Все в роду испокон веку – Иваны, и отец, и дед, и прадед. А меня Маркусом назвал, в честь товарища Маркса, автора книги «Капитал» и товарища Кустодиева, автора картины «Большевик».
«Новую жизнь строим, радостную», – говорил батя, приходя с работы. «Лес рубят – щепки летят», – отвечал на тревожный бабский шепот, классово чуждый. «Это ошибка, Зинаида, ТАМ во всем разберутся, скоро вернусь», – в прихожей, вбивая твердые, намозоленные руки в рукава пальто. Уходил в сопровождении людей со смазанными, не в фокусе, лицами.
Не разобрались. Не вернулся.
Теперь, видать, капитана черед пришел.
Особист пристально разглядывал содержимое раскрытой папки. Так, будто и ее видел впервые.
– Что ж мне с тобой делать-то, Маркус Иваныч?
Капитан промолчал. Попробовал поймать взгляд следователя, но тот быстро, умело отвел глаза.
У него было улыбчивое румяное лицо в россыпях веснушек и оттопыренные малиновые уши.
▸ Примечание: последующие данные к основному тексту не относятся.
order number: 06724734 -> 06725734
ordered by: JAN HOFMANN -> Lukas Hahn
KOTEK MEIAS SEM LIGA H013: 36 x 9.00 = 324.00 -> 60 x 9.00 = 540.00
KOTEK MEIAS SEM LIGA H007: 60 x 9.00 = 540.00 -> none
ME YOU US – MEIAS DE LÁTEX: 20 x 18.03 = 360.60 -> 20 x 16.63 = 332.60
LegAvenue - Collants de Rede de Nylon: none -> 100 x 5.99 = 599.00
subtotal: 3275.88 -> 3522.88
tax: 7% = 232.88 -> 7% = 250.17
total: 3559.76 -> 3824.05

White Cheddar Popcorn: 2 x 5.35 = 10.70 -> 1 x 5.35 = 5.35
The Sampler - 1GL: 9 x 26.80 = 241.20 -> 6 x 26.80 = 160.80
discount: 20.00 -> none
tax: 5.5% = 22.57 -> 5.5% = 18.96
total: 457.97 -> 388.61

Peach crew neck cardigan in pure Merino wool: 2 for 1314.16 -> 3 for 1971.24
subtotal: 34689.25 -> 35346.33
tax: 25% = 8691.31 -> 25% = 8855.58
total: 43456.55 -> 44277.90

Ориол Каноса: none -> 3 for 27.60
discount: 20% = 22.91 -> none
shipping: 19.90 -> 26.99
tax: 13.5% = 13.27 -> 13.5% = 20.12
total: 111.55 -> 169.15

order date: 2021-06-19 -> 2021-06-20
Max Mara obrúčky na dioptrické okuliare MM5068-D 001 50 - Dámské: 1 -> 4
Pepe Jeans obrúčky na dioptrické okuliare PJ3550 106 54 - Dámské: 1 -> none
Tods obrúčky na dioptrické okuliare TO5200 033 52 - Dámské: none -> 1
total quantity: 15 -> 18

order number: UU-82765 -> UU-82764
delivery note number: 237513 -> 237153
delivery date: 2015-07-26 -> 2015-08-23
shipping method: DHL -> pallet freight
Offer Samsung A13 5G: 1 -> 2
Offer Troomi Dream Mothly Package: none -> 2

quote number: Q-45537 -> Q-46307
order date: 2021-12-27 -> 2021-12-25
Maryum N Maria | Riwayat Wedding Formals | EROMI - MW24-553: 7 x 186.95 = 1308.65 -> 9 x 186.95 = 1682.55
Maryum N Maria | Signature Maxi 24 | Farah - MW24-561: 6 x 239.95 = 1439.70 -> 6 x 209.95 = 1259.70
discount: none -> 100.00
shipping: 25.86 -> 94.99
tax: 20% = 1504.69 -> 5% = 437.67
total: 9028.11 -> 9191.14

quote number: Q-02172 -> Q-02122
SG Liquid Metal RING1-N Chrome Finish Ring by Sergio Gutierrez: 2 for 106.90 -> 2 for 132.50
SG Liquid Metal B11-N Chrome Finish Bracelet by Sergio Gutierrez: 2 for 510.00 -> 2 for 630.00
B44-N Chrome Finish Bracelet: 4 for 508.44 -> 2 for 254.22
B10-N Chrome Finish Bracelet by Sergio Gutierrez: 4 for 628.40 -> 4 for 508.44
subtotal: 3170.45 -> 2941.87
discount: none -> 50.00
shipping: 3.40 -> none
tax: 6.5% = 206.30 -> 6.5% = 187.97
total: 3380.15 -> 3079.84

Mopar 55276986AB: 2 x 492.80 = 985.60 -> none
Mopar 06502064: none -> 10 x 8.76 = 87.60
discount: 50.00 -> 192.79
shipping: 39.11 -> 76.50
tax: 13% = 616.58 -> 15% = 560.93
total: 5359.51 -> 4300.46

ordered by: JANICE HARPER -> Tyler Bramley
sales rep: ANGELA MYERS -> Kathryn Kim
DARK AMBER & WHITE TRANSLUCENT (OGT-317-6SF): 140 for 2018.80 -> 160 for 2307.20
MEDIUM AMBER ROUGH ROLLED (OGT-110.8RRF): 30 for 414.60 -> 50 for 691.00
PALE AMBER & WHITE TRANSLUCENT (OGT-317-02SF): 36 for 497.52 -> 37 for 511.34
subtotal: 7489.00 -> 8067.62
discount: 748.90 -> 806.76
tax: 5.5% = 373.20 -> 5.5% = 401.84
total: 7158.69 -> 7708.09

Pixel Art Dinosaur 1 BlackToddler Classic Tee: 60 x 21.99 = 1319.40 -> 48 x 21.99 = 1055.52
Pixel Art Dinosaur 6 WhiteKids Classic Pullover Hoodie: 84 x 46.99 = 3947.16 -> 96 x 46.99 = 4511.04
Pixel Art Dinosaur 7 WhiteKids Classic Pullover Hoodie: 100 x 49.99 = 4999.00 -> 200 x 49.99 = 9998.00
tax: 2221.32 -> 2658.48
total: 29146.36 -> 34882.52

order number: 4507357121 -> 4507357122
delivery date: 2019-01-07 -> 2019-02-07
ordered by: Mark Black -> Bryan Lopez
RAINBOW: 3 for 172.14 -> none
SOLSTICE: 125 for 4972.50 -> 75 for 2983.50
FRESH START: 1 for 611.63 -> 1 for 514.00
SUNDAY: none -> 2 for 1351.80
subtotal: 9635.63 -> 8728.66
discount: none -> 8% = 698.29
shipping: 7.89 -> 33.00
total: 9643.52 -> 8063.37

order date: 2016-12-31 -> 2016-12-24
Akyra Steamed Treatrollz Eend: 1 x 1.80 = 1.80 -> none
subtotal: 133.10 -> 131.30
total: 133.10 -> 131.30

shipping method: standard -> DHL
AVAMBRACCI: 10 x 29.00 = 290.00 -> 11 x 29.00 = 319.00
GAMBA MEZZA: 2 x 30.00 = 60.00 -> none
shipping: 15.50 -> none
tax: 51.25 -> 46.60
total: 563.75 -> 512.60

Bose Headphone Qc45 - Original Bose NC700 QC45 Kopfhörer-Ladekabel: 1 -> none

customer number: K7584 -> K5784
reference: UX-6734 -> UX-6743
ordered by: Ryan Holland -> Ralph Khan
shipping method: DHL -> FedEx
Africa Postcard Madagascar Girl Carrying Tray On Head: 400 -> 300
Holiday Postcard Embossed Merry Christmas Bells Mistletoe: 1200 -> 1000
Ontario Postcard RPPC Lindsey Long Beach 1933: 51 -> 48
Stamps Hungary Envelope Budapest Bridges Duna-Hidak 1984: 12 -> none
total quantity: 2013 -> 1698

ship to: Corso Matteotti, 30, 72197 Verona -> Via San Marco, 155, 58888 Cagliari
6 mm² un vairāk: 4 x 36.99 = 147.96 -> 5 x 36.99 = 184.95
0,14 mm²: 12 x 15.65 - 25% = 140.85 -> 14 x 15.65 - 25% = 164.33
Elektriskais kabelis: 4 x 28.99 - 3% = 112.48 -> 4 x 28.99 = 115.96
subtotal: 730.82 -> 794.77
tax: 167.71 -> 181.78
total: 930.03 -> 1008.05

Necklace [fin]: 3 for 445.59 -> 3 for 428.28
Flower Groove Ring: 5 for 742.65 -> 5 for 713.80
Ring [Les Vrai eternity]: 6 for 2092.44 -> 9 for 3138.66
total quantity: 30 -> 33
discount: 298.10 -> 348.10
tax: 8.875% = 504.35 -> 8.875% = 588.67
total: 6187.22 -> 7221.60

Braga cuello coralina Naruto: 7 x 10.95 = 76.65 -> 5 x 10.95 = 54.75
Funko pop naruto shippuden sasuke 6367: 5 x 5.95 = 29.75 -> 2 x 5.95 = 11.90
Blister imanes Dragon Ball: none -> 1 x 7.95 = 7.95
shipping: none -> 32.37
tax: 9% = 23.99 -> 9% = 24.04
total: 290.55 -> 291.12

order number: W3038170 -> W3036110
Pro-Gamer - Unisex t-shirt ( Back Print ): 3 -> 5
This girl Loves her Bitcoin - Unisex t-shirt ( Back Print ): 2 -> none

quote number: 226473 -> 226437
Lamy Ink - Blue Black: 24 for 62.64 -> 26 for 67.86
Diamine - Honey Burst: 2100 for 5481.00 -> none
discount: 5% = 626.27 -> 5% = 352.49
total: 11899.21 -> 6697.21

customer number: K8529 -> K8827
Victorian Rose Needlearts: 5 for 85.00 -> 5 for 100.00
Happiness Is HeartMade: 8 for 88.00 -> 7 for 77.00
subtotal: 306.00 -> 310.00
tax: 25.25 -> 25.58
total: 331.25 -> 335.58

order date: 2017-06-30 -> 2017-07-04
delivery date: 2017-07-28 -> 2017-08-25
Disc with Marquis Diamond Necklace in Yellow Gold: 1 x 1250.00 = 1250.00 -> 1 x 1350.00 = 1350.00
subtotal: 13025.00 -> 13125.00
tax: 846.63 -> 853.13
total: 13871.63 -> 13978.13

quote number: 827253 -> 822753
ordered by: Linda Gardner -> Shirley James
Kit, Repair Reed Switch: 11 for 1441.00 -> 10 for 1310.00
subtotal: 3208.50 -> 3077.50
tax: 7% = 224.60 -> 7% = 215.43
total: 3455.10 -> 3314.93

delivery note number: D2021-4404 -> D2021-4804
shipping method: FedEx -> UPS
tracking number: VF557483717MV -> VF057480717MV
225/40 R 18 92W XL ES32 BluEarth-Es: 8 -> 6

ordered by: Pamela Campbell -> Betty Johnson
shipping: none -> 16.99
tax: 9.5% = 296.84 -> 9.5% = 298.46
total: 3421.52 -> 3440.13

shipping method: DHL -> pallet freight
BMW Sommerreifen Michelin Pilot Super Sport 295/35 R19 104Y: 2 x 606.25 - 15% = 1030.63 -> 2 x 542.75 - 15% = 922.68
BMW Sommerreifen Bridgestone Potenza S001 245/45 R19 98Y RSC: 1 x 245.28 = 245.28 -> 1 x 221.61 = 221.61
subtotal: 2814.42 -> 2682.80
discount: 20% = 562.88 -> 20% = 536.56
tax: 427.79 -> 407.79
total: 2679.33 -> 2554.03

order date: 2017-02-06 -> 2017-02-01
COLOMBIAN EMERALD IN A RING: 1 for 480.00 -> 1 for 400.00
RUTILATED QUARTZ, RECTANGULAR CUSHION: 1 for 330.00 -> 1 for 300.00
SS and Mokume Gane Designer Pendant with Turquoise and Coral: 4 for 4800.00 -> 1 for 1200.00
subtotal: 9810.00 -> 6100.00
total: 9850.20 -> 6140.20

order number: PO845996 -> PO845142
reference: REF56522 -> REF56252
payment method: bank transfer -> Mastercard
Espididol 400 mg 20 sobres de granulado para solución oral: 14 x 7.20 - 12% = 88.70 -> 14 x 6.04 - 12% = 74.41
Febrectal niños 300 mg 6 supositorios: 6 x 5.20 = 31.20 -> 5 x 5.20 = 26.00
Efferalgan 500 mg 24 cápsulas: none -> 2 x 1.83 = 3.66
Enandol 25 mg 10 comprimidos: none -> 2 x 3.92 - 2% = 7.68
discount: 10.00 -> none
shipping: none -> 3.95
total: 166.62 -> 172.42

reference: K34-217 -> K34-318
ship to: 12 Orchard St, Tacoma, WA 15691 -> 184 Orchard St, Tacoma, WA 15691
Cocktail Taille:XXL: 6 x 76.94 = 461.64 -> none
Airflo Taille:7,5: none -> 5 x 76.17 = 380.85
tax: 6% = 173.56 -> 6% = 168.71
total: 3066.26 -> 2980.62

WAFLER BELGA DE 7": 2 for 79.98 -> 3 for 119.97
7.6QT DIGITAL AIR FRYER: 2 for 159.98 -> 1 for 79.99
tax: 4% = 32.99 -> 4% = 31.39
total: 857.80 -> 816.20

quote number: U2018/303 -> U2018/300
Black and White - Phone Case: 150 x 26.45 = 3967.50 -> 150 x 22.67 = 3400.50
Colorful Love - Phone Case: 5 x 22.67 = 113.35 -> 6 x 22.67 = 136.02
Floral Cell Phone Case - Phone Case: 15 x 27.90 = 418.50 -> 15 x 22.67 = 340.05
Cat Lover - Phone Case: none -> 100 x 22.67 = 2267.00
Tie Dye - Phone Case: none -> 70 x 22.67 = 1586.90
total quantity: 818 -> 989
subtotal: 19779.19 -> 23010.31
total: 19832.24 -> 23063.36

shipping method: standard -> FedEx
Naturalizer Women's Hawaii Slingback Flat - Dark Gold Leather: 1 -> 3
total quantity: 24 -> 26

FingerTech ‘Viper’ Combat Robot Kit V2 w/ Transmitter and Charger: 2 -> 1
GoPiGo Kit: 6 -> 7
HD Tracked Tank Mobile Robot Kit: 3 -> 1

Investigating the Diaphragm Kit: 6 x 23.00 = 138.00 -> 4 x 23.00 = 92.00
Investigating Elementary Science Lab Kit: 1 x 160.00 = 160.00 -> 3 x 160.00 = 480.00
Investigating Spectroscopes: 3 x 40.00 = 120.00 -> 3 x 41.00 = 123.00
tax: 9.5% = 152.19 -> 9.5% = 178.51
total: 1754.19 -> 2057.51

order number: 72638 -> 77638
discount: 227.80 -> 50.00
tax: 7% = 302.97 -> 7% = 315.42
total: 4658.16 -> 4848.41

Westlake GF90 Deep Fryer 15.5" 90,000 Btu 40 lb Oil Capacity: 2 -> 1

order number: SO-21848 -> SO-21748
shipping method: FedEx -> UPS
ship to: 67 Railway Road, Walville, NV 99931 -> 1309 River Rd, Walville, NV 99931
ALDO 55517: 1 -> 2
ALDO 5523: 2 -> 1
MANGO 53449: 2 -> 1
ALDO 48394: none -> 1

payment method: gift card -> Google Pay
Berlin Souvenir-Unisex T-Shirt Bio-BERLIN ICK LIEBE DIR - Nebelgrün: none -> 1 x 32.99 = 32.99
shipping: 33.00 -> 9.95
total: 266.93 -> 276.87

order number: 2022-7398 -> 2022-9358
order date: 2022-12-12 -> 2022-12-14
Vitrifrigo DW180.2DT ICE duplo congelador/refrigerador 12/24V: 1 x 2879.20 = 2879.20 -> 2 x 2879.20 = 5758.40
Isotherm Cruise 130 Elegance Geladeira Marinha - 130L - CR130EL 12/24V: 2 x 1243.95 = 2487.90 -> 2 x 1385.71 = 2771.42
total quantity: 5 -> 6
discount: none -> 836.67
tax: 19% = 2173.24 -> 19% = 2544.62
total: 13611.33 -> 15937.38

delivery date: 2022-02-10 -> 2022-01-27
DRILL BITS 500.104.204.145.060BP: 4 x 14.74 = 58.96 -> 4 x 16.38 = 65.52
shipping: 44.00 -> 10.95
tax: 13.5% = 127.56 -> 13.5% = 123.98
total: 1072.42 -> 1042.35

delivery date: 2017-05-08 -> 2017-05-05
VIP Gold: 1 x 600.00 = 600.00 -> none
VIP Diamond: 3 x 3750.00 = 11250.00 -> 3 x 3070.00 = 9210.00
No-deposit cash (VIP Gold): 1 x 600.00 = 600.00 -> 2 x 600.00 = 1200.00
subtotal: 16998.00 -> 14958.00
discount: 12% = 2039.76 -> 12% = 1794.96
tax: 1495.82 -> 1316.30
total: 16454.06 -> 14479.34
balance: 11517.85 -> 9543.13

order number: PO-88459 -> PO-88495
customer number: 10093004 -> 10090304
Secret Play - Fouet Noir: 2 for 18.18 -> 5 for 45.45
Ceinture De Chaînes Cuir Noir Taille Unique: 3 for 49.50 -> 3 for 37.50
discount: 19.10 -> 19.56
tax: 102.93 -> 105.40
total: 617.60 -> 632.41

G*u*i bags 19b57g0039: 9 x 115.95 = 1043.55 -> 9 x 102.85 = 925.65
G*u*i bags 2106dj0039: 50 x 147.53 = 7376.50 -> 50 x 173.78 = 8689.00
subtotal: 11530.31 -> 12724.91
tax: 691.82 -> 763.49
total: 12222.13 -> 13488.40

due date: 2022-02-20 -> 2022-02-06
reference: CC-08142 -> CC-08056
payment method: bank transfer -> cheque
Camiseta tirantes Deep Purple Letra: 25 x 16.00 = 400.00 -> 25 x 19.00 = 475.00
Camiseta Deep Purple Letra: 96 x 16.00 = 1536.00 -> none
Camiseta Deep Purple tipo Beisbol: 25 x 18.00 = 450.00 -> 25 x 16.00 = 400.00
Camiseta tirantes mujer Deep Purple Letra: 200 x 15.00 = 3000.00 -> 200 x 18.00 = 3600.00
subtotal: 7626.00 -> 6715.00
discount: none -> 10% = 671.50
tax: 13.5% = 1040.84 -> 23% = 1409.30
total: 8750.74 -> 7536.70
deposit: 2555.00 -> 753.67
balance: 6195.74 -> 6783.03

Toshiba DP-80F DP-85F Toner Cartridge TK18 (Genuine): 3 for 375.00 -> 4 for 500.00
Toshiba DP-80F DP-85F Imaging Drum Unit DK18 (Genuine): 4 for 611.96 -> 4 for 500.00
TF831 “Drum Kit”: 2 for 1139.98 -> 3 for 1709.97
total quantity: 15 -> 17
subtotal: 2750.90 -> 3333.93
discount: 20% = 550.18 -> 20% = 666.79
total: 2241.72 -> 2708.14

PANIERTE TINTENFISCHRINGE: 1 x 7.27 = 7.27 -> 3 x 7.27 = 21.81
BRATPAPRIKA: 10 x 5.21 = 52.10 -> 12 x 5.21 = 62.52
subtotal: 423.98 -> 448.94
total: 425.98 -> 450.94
Лет двадцать – сидоровский ровесник.
На Рязанцева похож, подумал Сидоров, такой же конопатый. Как он там? Спросить? Вряд ли скажет.
– Вижу ведь, что не враг, – продолжал особист дружелюбно. – Вижу, что наш, советский человек… Ордена у тебя, ранения. Цельную саперную роту доверили. Двадцать с небольшим, а уже капитан! Как умудрился-то?
Сидоров разлепил губы:
– Быстро учусь, гражданин следователь. Мне еще на курсах говорили.
– Ню-ню, – хмыкнул особист. – Даже вон к Звезде тебя представляли! Так что ж ты мне… Что ж ты мне сказки-то эти, а… Зачем усугубляешь-то?
Сидоров медленно поднес ладонь к лицу, потер двухдневную щетину.
За спиной у особиста постукивали гигантские напольные часы, покрытые сложной резьбой. Рядом каминный портал, оленьи и кабаньи головы. Между камином и часами – пыльные рыцарские доспехи, а выше фотопортрет плешивого контр-адмирала кригсмарине при рыцарском кресте, кортике и монокле. Адмирал, похожий на птицу-секретаря, заносчиво пялился на капитана сверху вниз.
Особист перехватил взгляд Сидорова, обернулся на портрет, довольно крякнул:
– Спросишь, почему не снял?
Капитан не собирался спрашивать.
– Пускай смотрит! Пусть видит, фриц, кто теперь в его хоромах сидит. Ишь, рожа-то довольная!
Он обвел комнату смакующим взглядом.
– Устроились, а? – Зашарил по столу, взял портсигар. – Скажи, Иваныч? Картин понавешали, вазы вон, портиеры. Орестократея гребаная… Курить будешь?
Сидоров кивнул.
Особист раскрыл портсигар, дал папиросу, прикурил ему, затем себе, откинувшись, пустил в потолок дымную струю.
– А ты вот все молчишь, – сказал он с неудовольствием. – Не хочешь ты все-таки идти мне навстречу.
Не мытьем так катаньем, подумал Сидоров равнодушно. Скорей бы все это закончилось, что ли?
– Все рассказал, гражданин следователь. Все, как было. Слово в слово.